Take care, brothers and sisters, that none of you may have an evil, unbelieving heart that turns away from the living God. But exhort one another every day, as long as it is called “today,” so that none of you may be hardened by the deceitfulness of sin. For we have become partners of Christ, if only we hold our first confidence firm to the end.

Hebrews 3:12-14 (NRSV)

The writer of Hebrews is comparing the situation of his audience, who are suffering from a profound crisis of faith at losing access to the Temple (or at least potentially so) to the generation in the wilderness who lost faith and failed to obey God. Whatever fate the generation in the wilderness suffered for faithlessness, if the readers of Hebrews also loses faith and becomes disobedient, that consequence will be theirs, too.

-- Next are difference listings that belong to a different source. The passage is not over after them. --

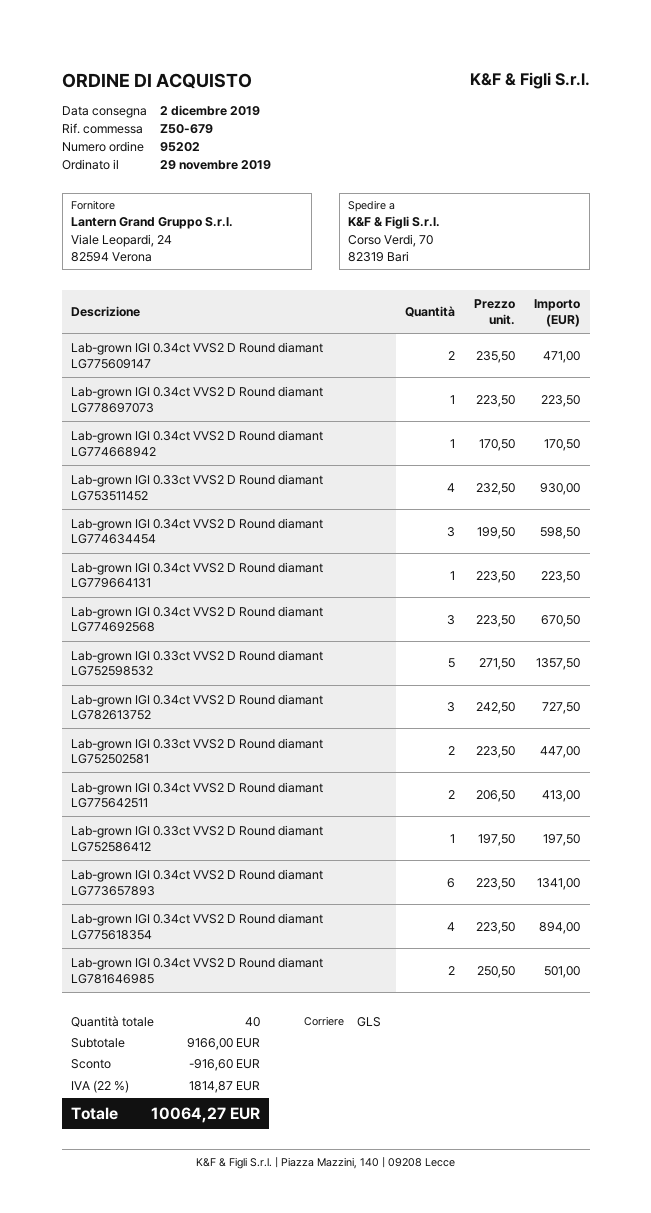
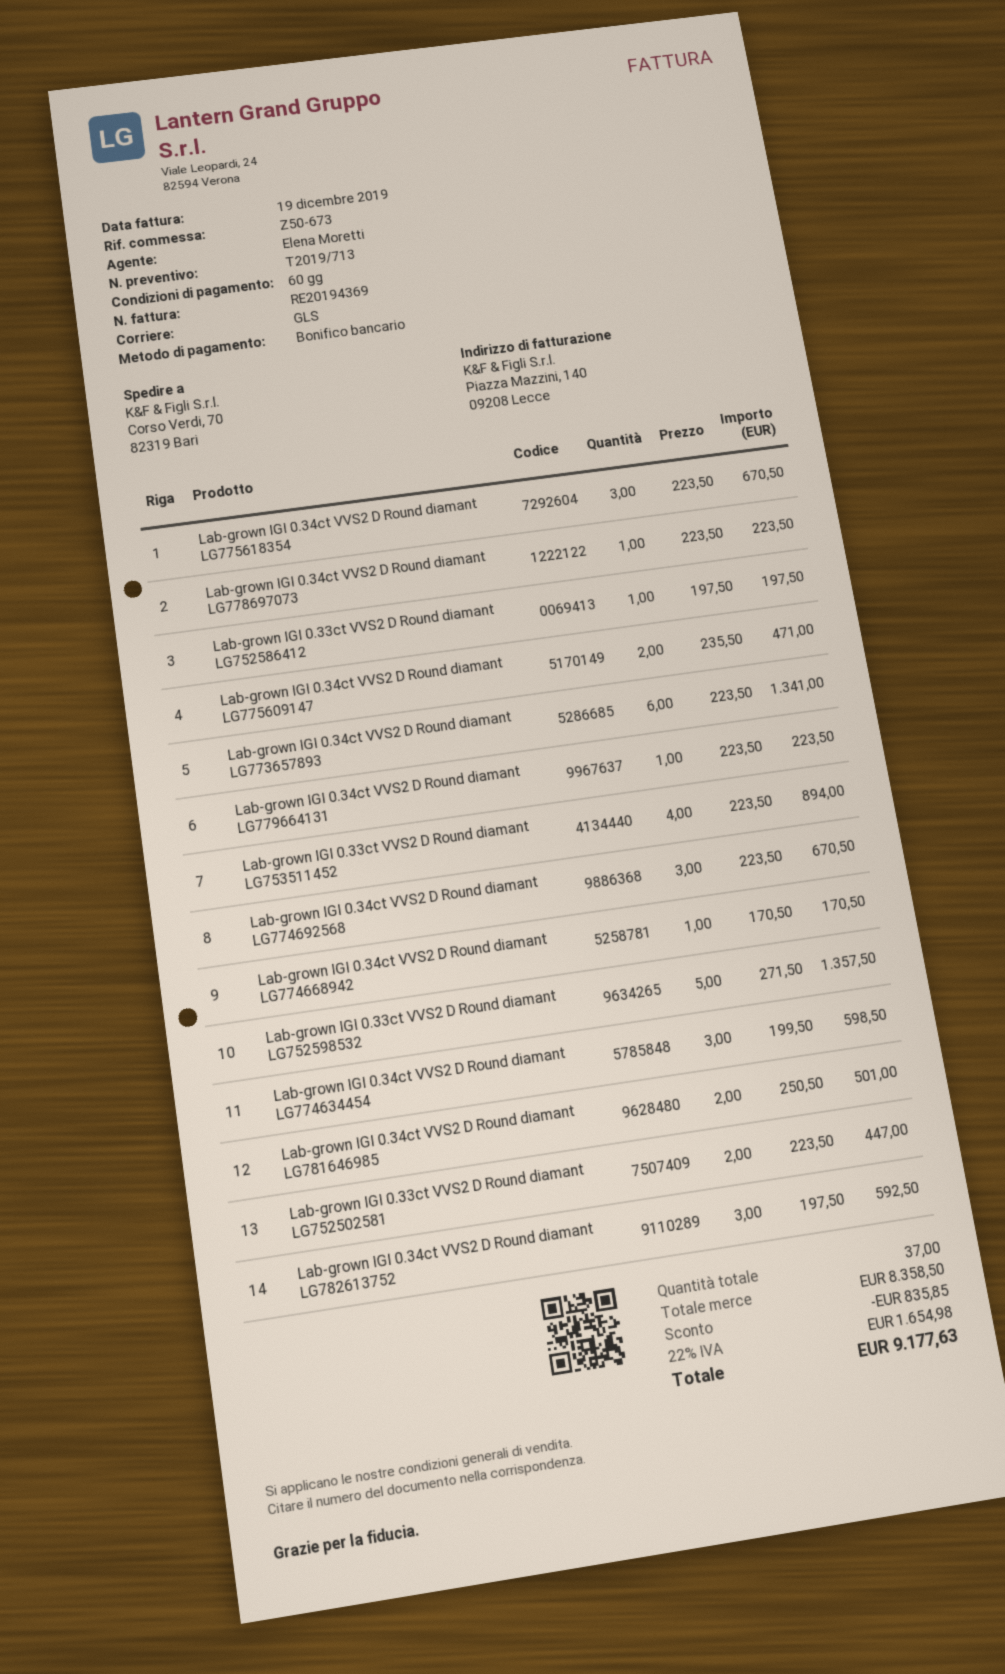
reference: Z50-679 -> Z50-673
Lab-grown IGI 0.33ct VVS2 D Round diamant LG753511452: 4 x 232.50 = 930.00 -> 4 x 223.50 = 894.00
Lab-grown IGI 0.34ct VVS2 D Round diamant LG782613752: 3 x 242.50 = 727.50 -> 3 x 197.50 = 592.50
Lab-grown IGI 0.34ct VVS2 D Round diamant LG775642511: 2 x 206.50 = 413.00 -> none
Lab-grown IGI 0.34ct VVS2 D Round diamant LG775618354: 4 x 223.50 = 894.00 -> 3 x 223.50 = 670.50
total quantity: 40 -> 37
subtotal: 9166.00 -> 8358.50
discount: 916.60 -> 835.85
tax: 22% = 1814.87 -> 22% = 1654.98
total: 10064.27 -> 9177.63

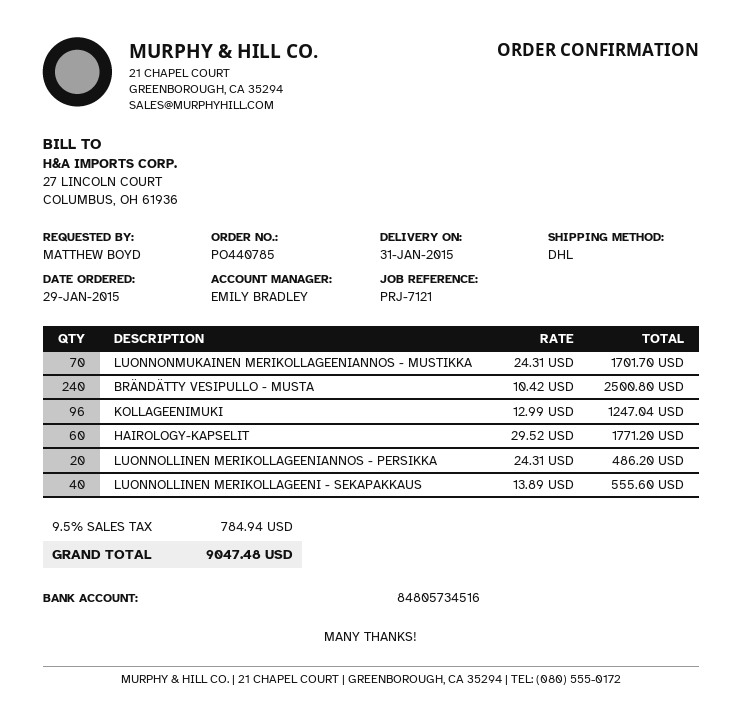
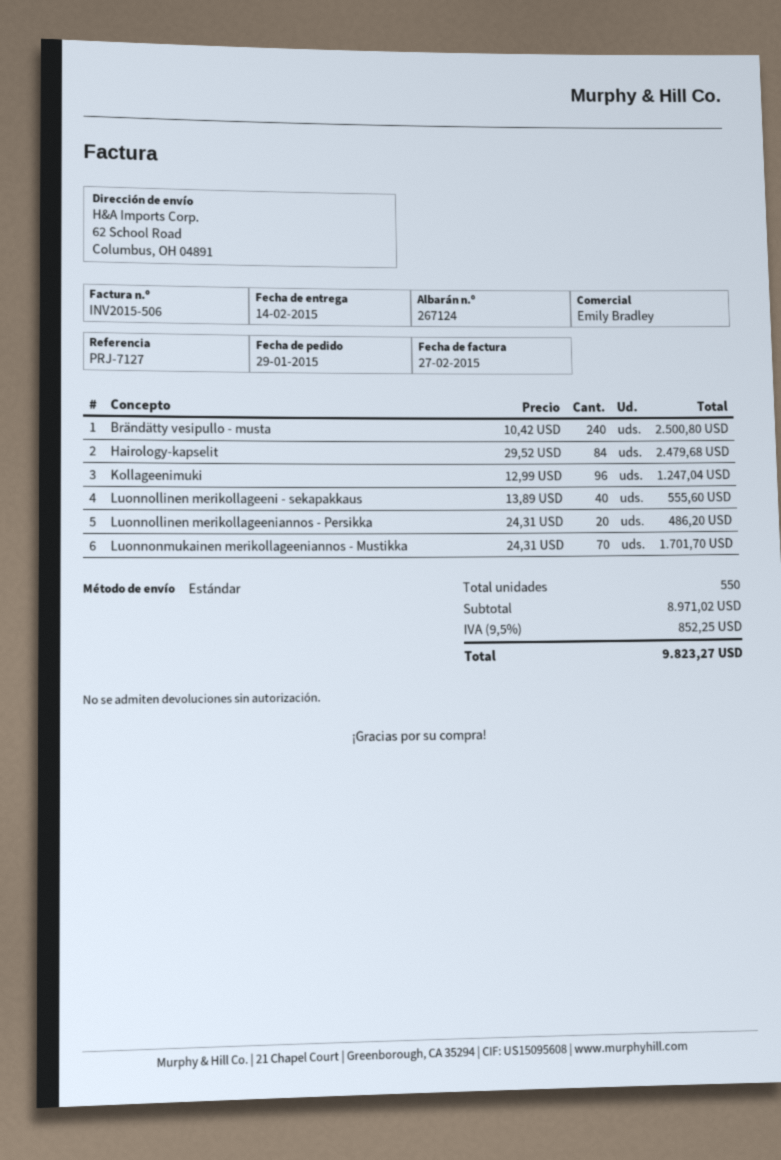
delivery date: 2015-01-31 -> 2015-02-14
reference: PRJ-7121 -> PRJ-7127
shipping method: DHL -> standard
HAIROLOGY-KAPSELIT: 60 x 29.52 = 1771.20 -> 84 x 29.52 = 2479.68
tax: 9.5% = 784.94 -> 9.5% = 852.25
total: 9047.48 -> 9823.27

soul_cries_outSo what would they lose? Shabbat observance? Unlikely. The Land of Israel? They, according to Lancaster, were living in Israel and since Lancaster dates the letter at about 63 CE, before the destruction of the Temple and the great exile, he doesn’t believe the writer or readers of Hebrews suspected any of that was coming. Entry into the Messianic Era seems to be the correct interpretation and what Lancaster is saying is that, just as the generation in the desert lost their place in the coming age of Messiah (which doesn’t mean they lost eternal life in the age to come, necessarily) for their faithlessness, if the readers of Hebrews continue on their path of faithlessness, they too will lose their place in the Age and Kingdom of Messiah when he returns.

So the letter functions both as an encouragement and a cautionary tale.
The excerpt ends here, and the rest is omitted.